While many are familiar with the 24-hour circadian rhythm, women also experience a 28-day cycle known as the infradian rhythm. This cycle governs hormonal fluctuations throughout the menstrual cycle, impacting energy levels, mood, metabolism, and more. By aligning our nutrition with each phase, we can support our bodies more effectively.

The Four Phases of the Menstrual Cycle and Nutritional Support

1. Menstrual Phase (Days 1–5): Restoration and Replenishment

Hormonal Landscape:
Estrogen and progesterone levels are at their lowest, leading to potential fatigue and mood fluctuations.

Nutritional Focus:

  • Iron-rich foods to compensate for blood loss: spinach, lentils, red meat.
  • Vitamin C to enhance iron absorption: citrus fruits, bell peppers.
  • Omega-3 fatty acids to reduce inflammation: flaxseeds, walnuts, salmon.

Self-Care Tip:
Prioritize rest and gentle movements like yoga or walking.

2. Follicular Phase (Days 6–14): Energize and Build

Hormonal Landscape:
Estrogen levels rise, leading to increased energy and improved mood.

Nutritional Focus:

  • Lean proteins to support muscle development: chicken, tofu.
  • Complex carbohydrates for sustained energy: quinoa, sweet potatoes.
  • Fermented foods to support gut health: yogurt, kimchi.

Self-Care Tip:
Engage in creative activities and plan for new projects.

3. Ovulation Phase (Days 15–17): Peak Vitality

Hormonal Landscape:
Estrogen peaks, and there’s a surge in luteinizing hormone, triggering ovulation.

Nutritional Focus:

  • Antioxidant-rich foods to combat oxidative stress: berries, leafy greens.
  • Zinc-rich foods to support immune function: pumpkin seeds, chickpeas.
  • Hydrating foods to maintain fluid balance: cucumbers, watermelon.

Self-Care Tip:
This is an optimal time for social interactions and high-intensity workouts.

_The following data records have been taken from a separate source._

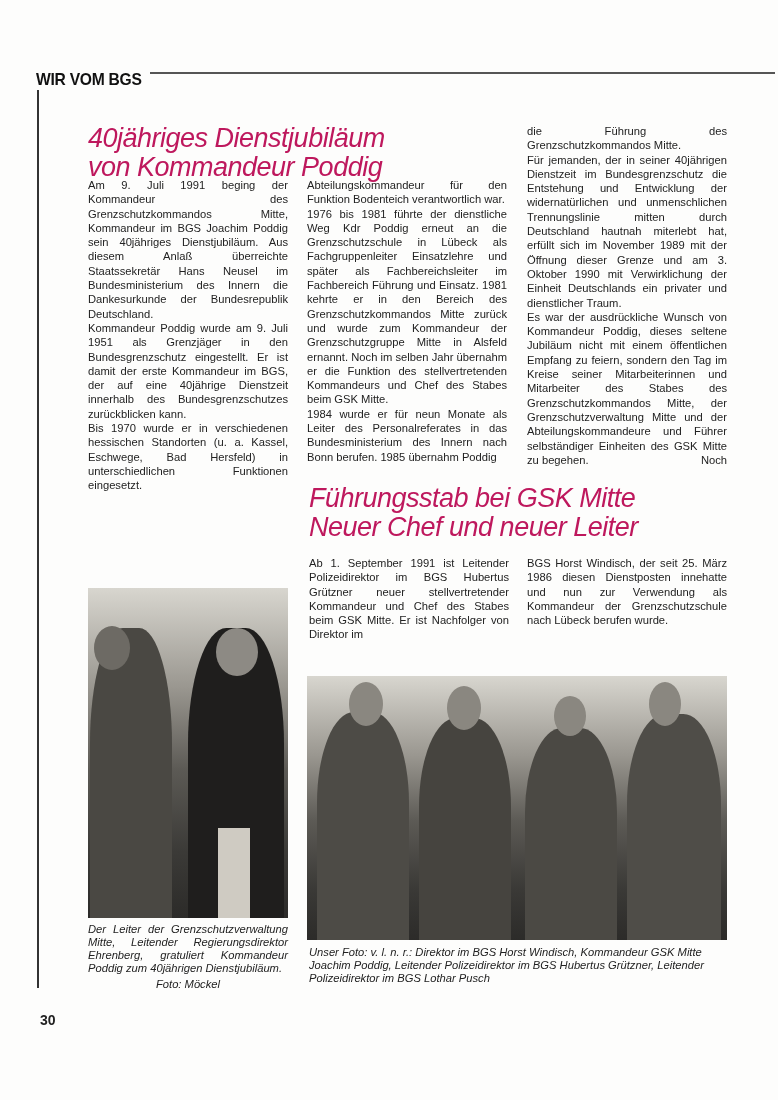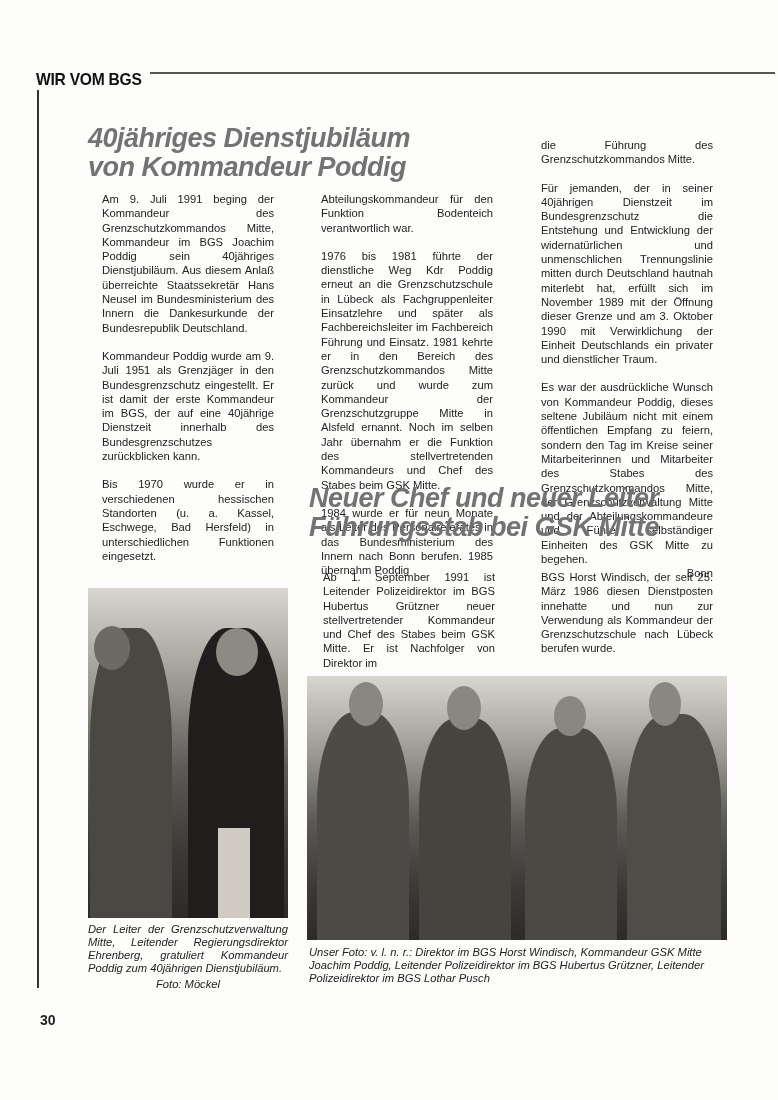"40jähriges Dienstjubiläum" .headline { color: #737373 -> #be185d; font-weight: 700 -> 400 }
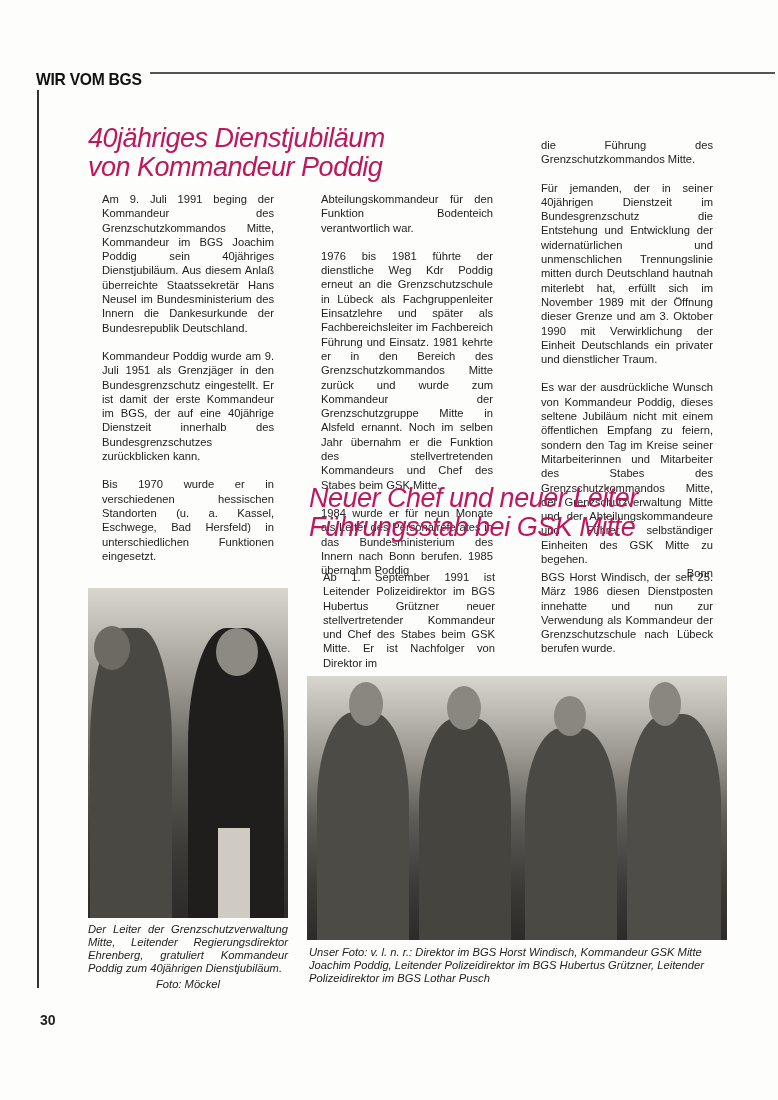"die Führung des Grenzschutzkommandos" .col p { margin: 14px -> 0 }
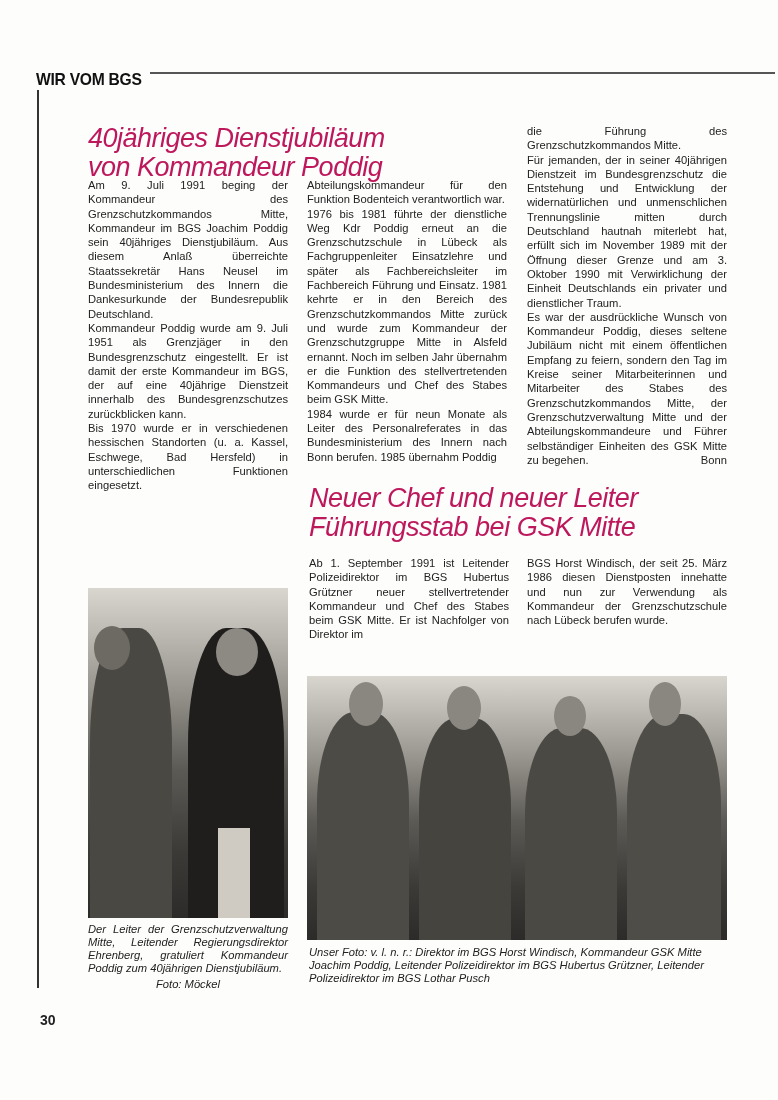"Bonn" p { text: Bonn -> Noch }
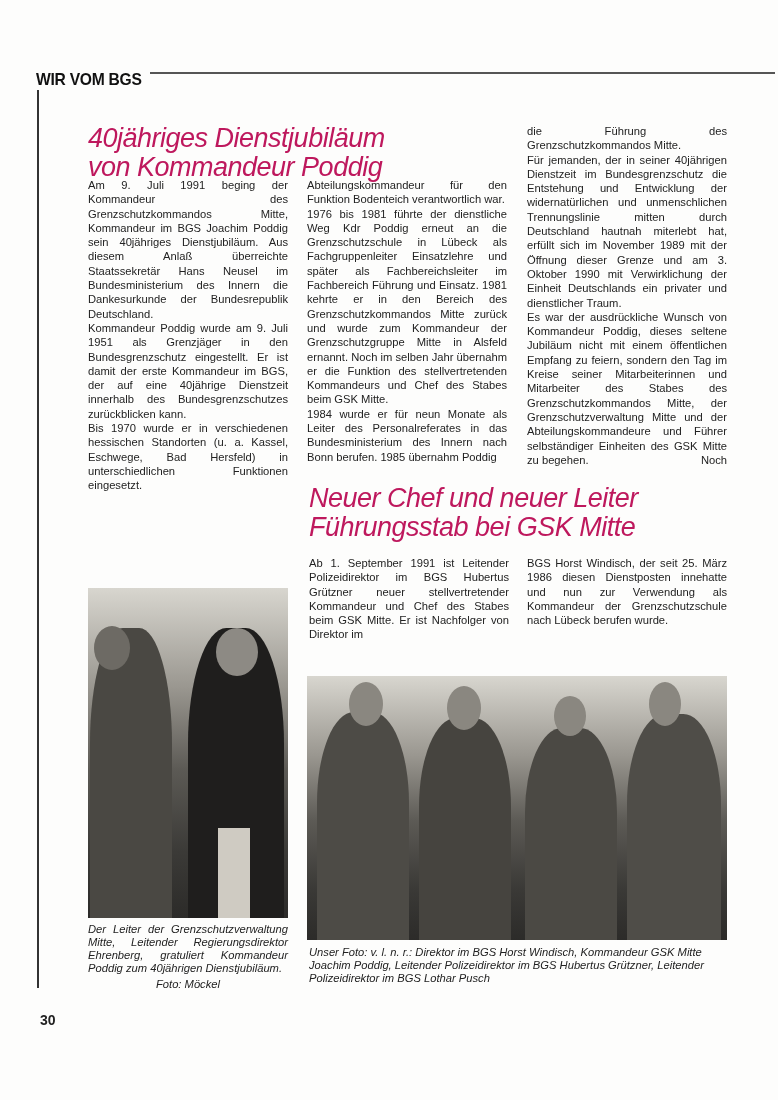"Neuer Chef und neuer Leiter" div { order: before "Führungsstab bei GSK Mitte" -> after "Führungsstab bei GSK Mitte" }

4. Luteal Phase (Days 18–28): Soothe and Support

Hormonal Landscape:
Progesterone rises to prepare the body for potential pregnancy, which can lead to PMS symptoms.

Nutritional Focus:

  • Magnesium-rich foods to alleviate cramps: dark chocolate, almonds.
  • Vitamin B6 to support mood regulation: bananas, sunflower seeds.
  • Complex carbs to stabilize blood sugar: brown rice, oats.

Self-Care Tip:
Incorporate stress-reducing practices like meditation and ensure adequate sleep.

Harmonizing with Your Body’s Natural Rhythm

By tuning into the body’s natural hormonal fluctuations and adjusting our nutrition accordingly, we can enhance well-being, reduce discomfort, and foster a deeper connection with ourselves. Embrace each phase with intention and nourish your body with the care it deserves.